If a line in the data has the string "accommodate", please show it.

● ● ● ● ● ● ●

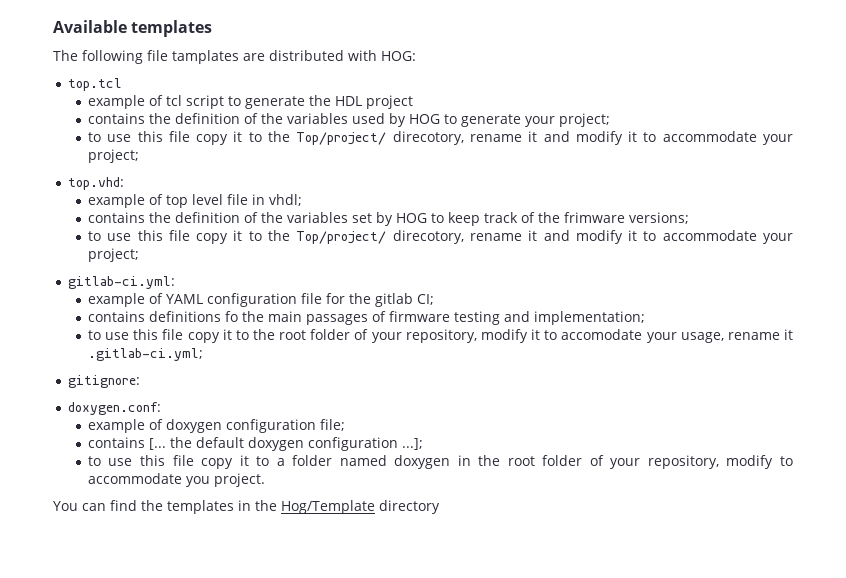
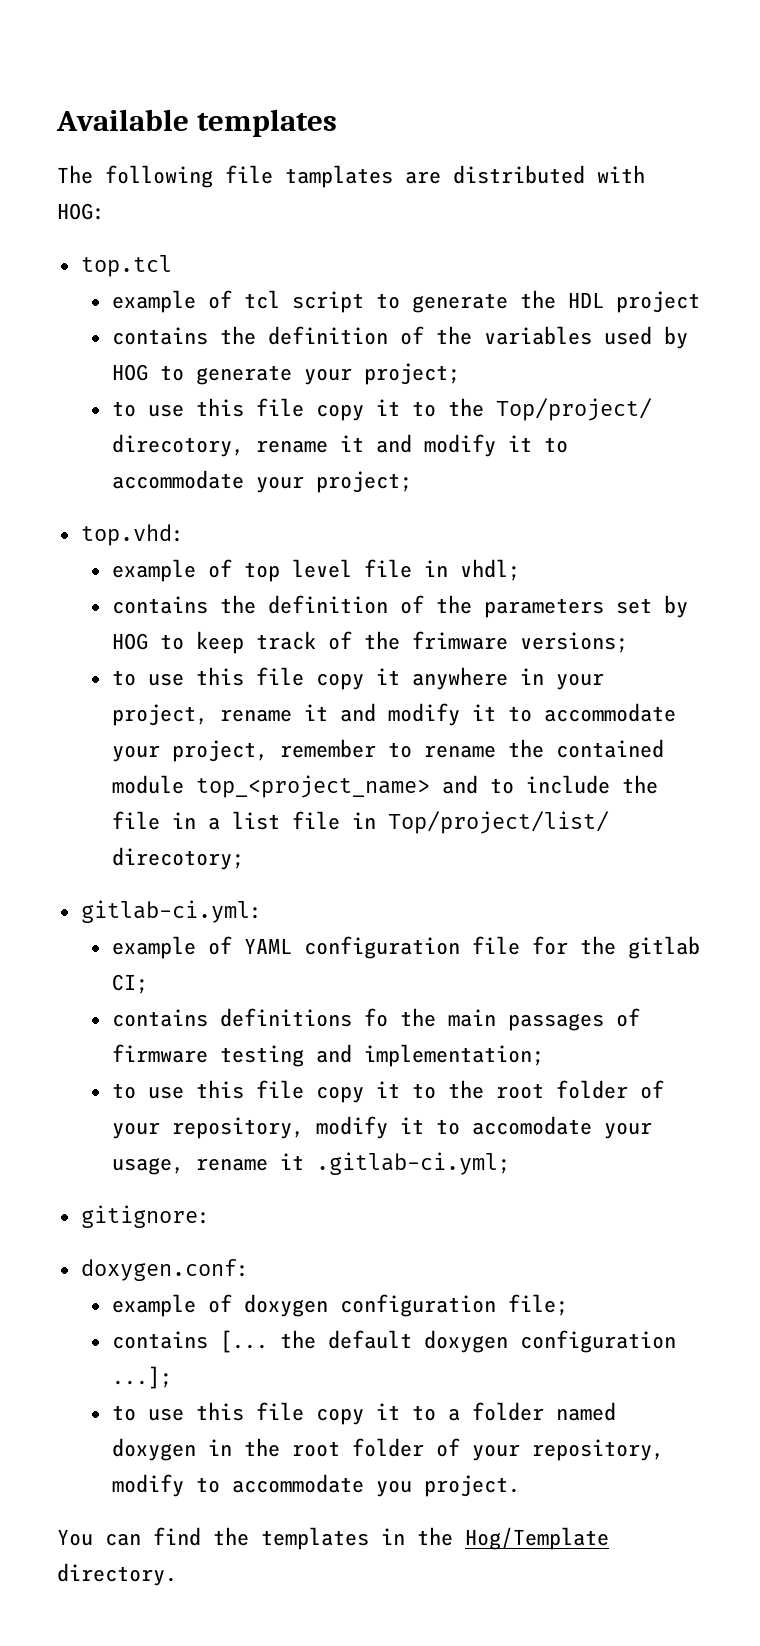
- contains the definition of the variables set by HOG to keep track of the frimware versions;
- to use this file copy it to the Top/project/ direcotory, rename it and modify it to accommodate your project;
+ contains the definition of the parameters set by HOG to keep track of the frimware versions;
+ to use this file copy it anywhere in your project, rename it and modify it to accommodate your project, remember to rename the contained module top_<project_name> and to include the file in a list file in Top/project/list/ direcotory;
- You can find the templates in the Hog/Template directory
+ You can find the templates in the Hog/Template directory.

● ● ● ● ● ● ●

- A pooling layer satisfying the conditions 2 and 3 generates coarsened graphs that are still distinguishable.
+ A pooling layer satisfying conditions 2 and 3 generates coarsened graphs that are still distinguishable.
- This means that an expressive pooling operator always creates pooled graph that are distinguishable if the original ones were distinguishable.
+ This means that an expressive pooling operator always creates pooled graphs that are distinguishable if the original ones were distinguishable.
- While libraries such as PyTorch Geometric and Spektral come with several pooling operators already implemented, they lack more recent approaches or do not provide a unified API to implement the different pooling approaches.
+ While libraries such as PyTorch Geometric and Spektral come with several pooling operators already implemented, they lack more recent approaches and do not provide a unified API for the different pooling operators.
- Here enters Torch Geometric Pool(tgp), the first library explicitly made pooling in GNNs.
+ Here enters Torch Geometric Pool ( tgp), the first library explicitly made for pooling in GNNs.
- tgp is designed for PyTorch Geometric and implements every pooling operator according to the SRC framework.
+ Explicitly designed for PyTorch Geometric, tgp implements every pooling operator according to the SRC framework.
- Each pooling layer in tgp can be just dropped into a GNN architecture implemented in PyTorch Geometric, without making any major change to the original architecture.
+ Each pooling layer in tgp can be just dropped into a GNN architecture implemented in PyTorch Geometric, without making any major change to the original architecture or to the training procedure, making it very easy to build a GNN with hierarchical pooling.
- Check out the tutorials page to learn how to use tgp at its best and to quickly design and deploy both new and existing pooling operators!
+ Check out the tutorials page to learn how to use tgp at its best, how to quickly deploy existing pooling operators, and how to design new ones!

● ● ● ● ● ● ●

- WRITTEN RESPONSE -
- to use this file copy it to the Top/project/ direcotory, rename it and modify it to accommodate your project;
+ to use this file copy it anywhere in your project, rename it and modify it to accommodate your project, remember to rename the contained module top_<project_name> and to include the file in a list file in Top/project/list/ direcotory;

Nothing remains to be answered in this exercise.